At this week’s MCQLL meeting, Austin Kraft will be presenting [[Small language] corpus] problems, and Amirhossein Kazemnejad will be presenting Enhancing Length Generalization in Transformers: The Role of Positional Encoding.
This is the last lab meeting of the Fall semester. See you in Winter 2024!
All are welcome to attend.
- Austin Kraft
- [[Small language] corpus] problems
This presentation describes an in-progress collaboration to build a corpus of Semarangan Javanese (a.k.a. Peranakan Javanese; Cole et al. 2007) of Semarang, Central Java, Indonesia. In pursuing the empirical focus of the project—documenting anaphoric expressions like reflexive pronouns—the project has brought to the fore nontrivial design choices about how to represent a language that is underdocumented in corpora (Anand, Chung & Wagers 2020). As a case study from the Semarangan Javanese project, I discuss how existing part-of-speech tagsets might not neatly map to part-of-speech categories in the language, with consequences for how grammatical structure can be encoded in and retrieved from the corpus.
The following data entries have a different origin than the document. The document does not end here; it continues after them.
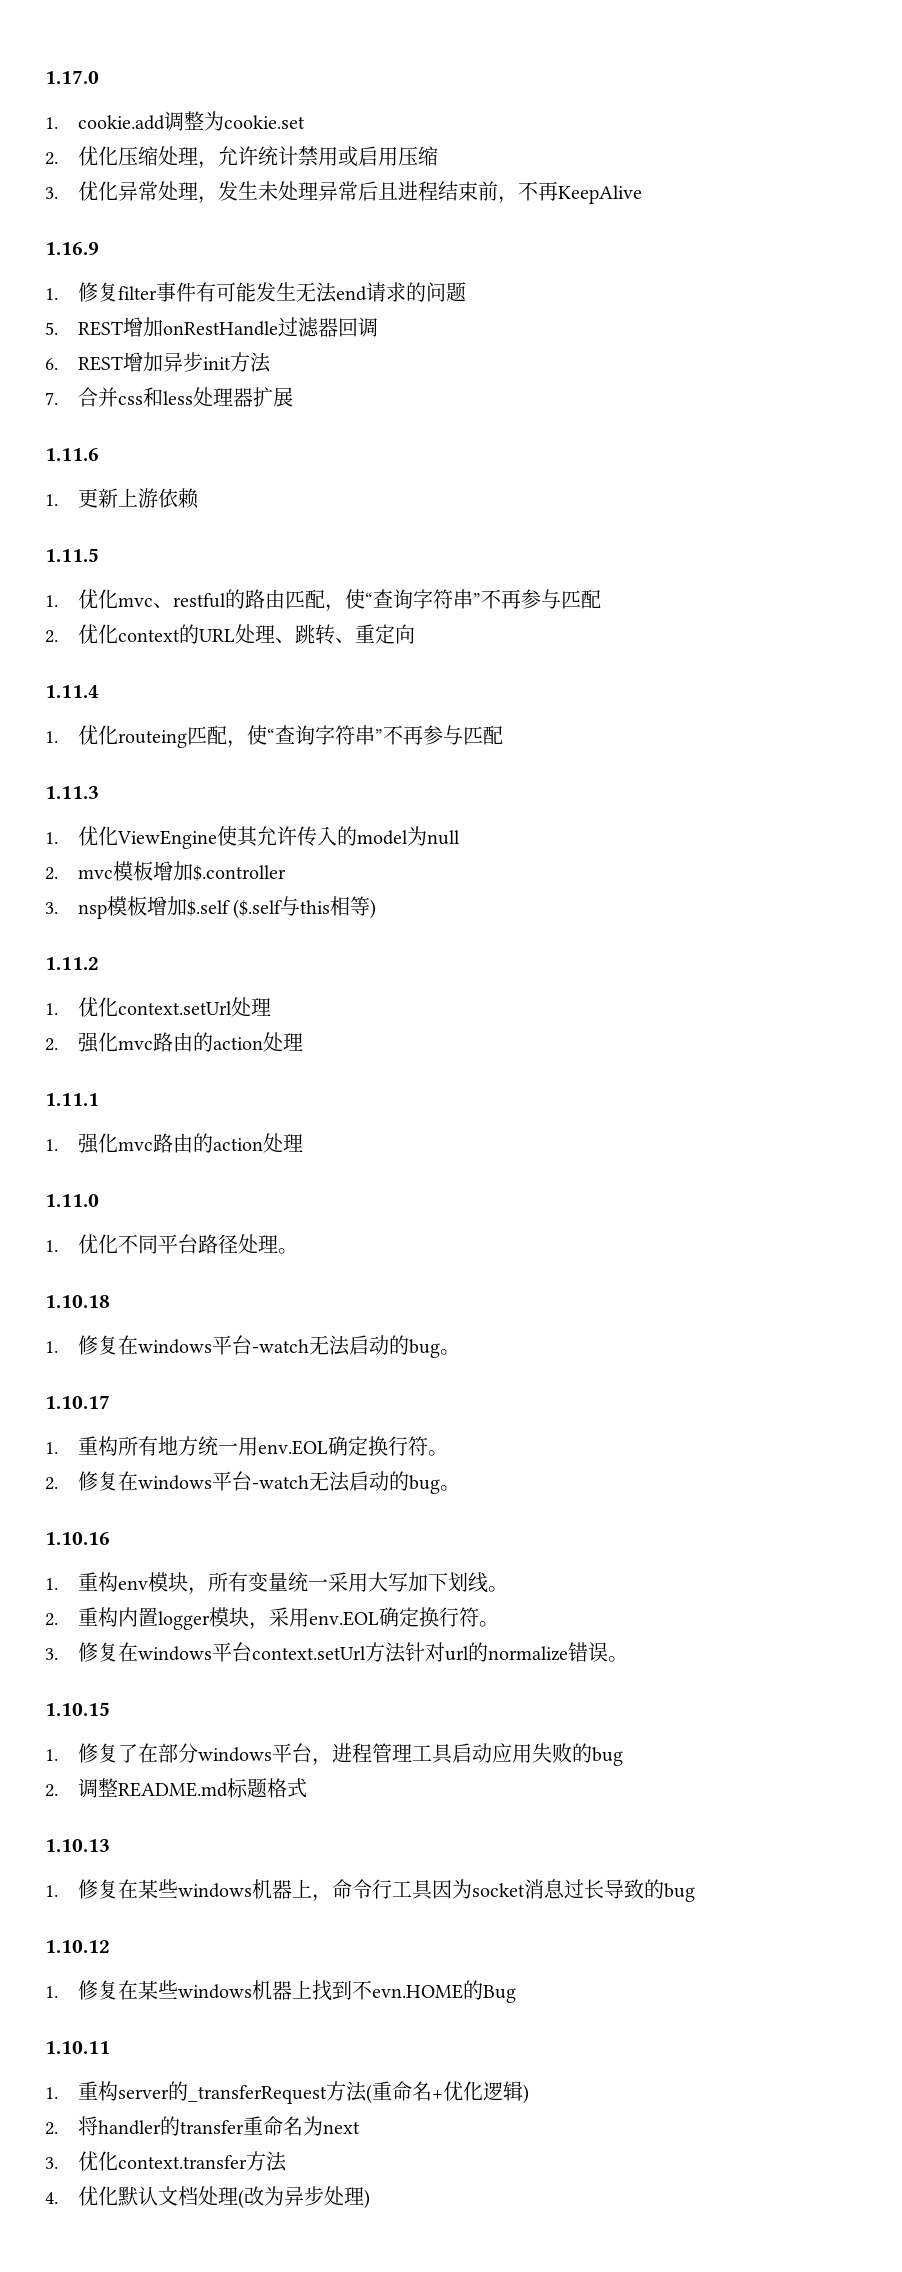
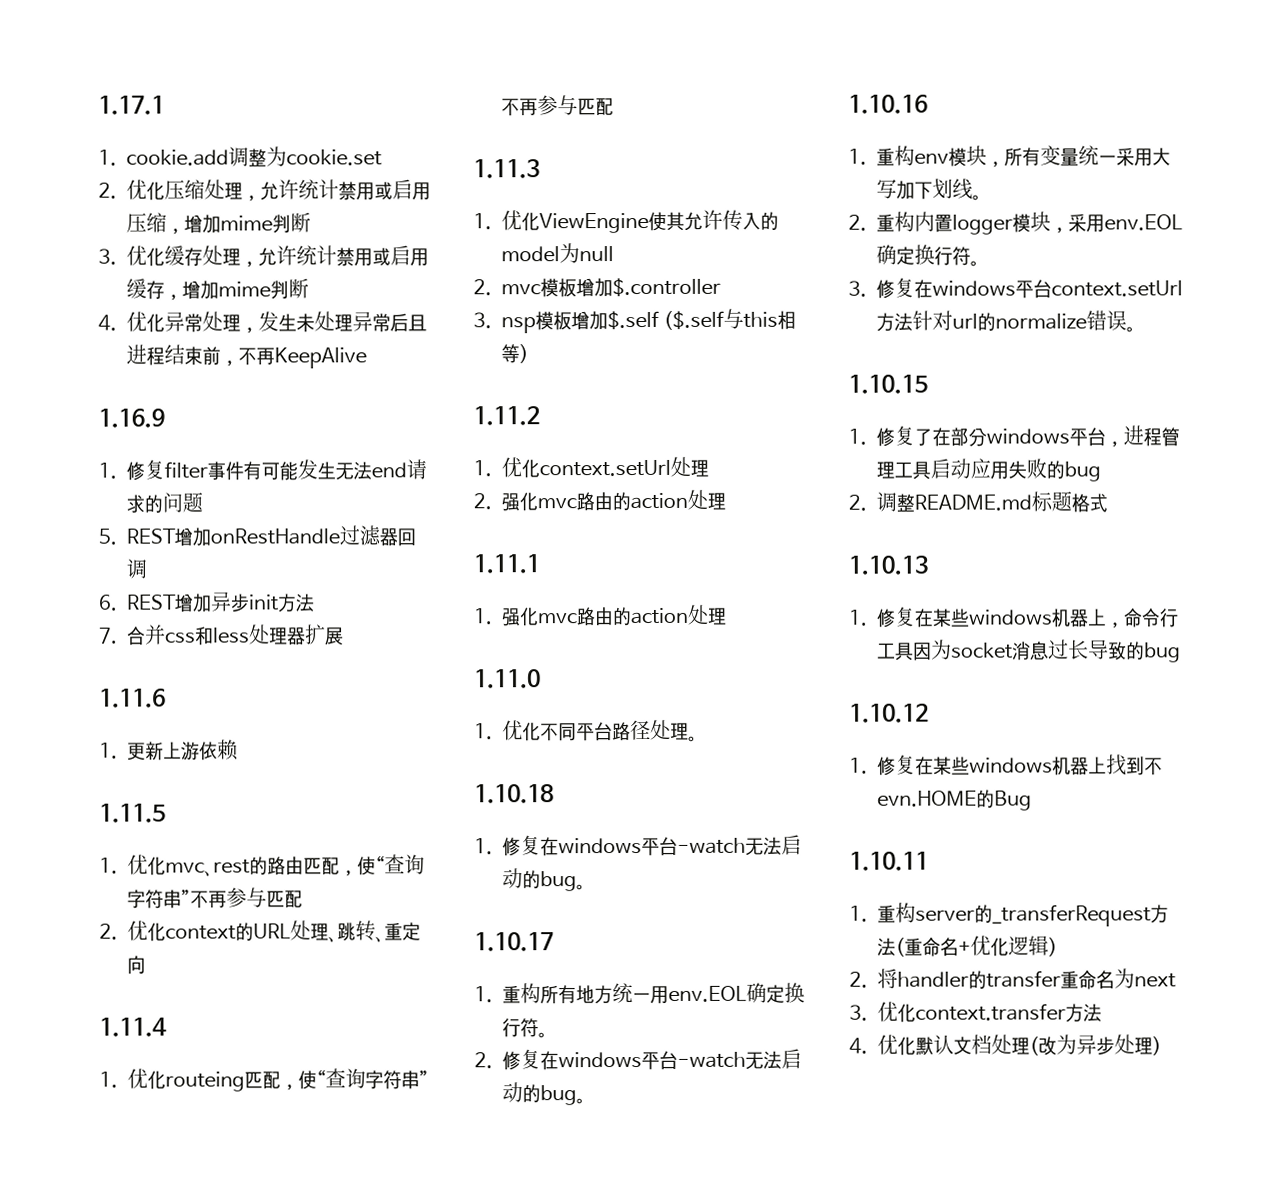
- 1.17.0
+ 1.17.1
- 2.优化压缩处理，允许统计禁用或启用压缩
- 3.优化异常处理，发生未处理异常后且进程结束前，不再KeepAlive
+ 2.优化压缩处理，允许统计禁用或启用压缩，增加mime判断
+ 3.优化缓存处理，允许统计禁用或启用缓存，增加mime判断
+ 4.优化异常处理，发生未处理异常后且进程结束前，不再KeepAlive
- 1.优化mvc、restful的路由匹配，使“查询字符串”不再参与匹配
+ 1.优化mvc、rest的路由匹配，使“查询字符串”不再参与匹配

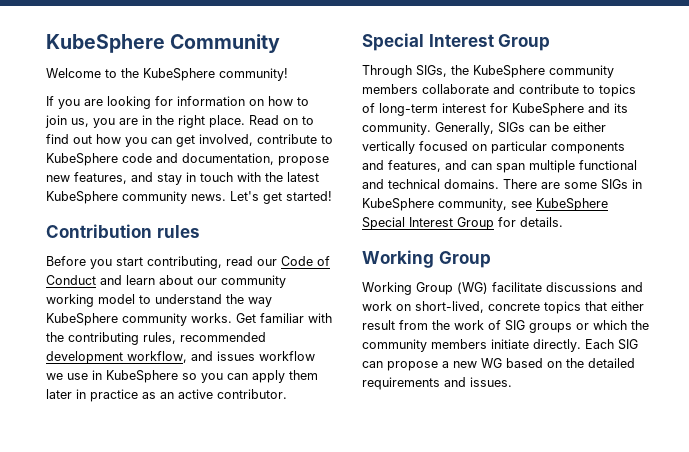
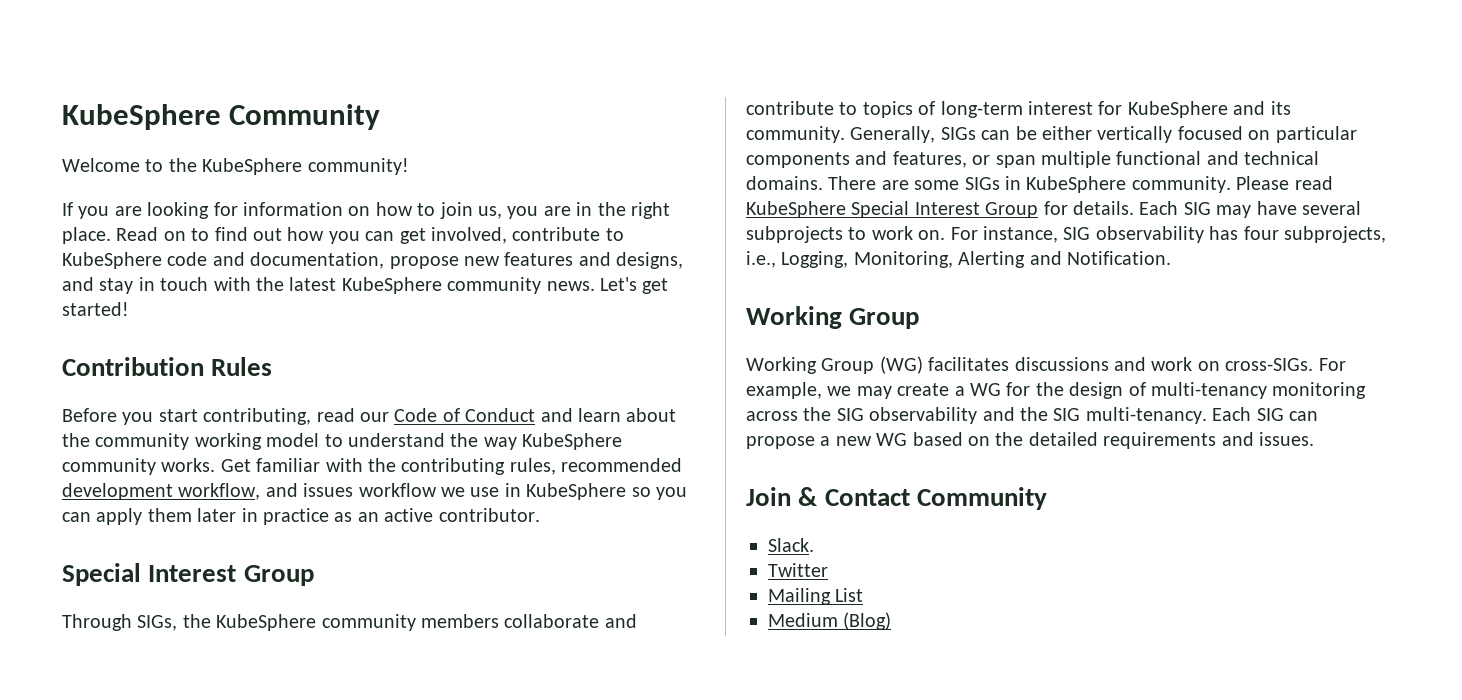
- Read on to find out how you can get involved, contribute to KubeSphere code and documentation, propose new features, and stay in touch with the latest KubeSphere community news.
+ Read on to find out how you can get involved, contribute to KubeSphere code and documentation, propose new features and designs, and stay in touch with the latest KubeSphere community news.
- Contribution rules
+ Contribution Rules
- Before you start contributing, read our Code of Conduct and learn about our community working model to understand the way KubeSphere community works.
+ Before you start contributing, read our Code of Conduct and learn about the community working model to understand the way KubeSphere community works.
- Generally, SIGs can be either vertically focused on particular components and features, and can span multiple functional and technical domains.
+ Generally, SIGs can be either vertically focused on particular components and features, or span multiple functional and technical domains.
- There are some SIGs in KubeSphere community, see KubeSphere Special Interest Group for details.
+ There are some SIGs in KubeSphere community. Please read KubeSphere Special Interest Group for details. Each SIG may have several subprojects to work on. For instance, SIG observability has four subprojects, i.e., Logging, Monitoring, Alerting and Notification.
- Working Group (WG) facilitate discussions and work on short-lived, concrete topics that either result from the work of SIG groups or which the community members initiate directly.
+ Working Group (WG) facilitates discussions and work on cross-SIGs. For example, we may create a WG for the design of multi-tenancy monitoring across the SIG observability and the SIG multi-tenancy.
+ Join & Contact Community
+ Slack.
+ Twitter
+ Mailing List
+ Medium (Blog)

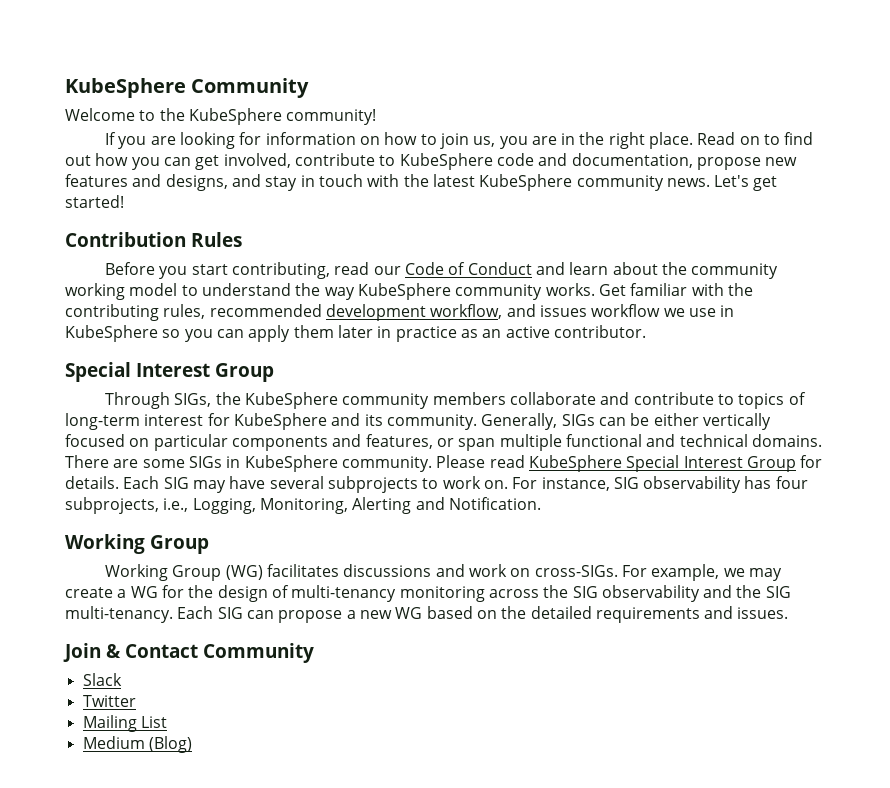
- Slack.
+ Slack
I situate these challenges within an early-stage typology of “small language corpus problems”: conceptual and technological issues that are made acutely relevant when creating a corpus for a small language. I compare the design needs of corpora for small languages with those of small corpora for extensively documented languages, such as a corpus of English dedicated solely to a niche discourse type or subject matter (Koester 2022). Alongside the Semarangan Javanese project, my ongoing literature review aims to identify and categorize common challenges in corpus-building for small languages.
- Amirhossein Kazemnejad
- Enhancing Length Generalization in Transformers: The Role of Positional Encoding
The advent of Long-Context Language Models (LLMs) has unlocked numerous advantages, including extended in-context learning, prolonged text generation capabilities, and an increased number of conversational turns. Such advancements have only recently become feasible, largely due to engineering breakthroughs like flash attention, which allow the processing of extensive sequences within memory constraints. Traditionally, Transformer models, however, have been limited in their ability to generalize beyond the context sizes encountered during training. In our NeurIPS 2023 paper, we delve into an empirical investigation of prevalent Positional Encodings to scrutinize their impact on length extrapolation. Furthermore, we propose and examine the possibility of removing positional encoding altogether from the standard decoder-only Transformer. This exploration encompasses both theoretical and practical analyses. Our findings not only provide critical insights but also lay the groundwork for the evolution of Transformer architectures in next-generation LLMs.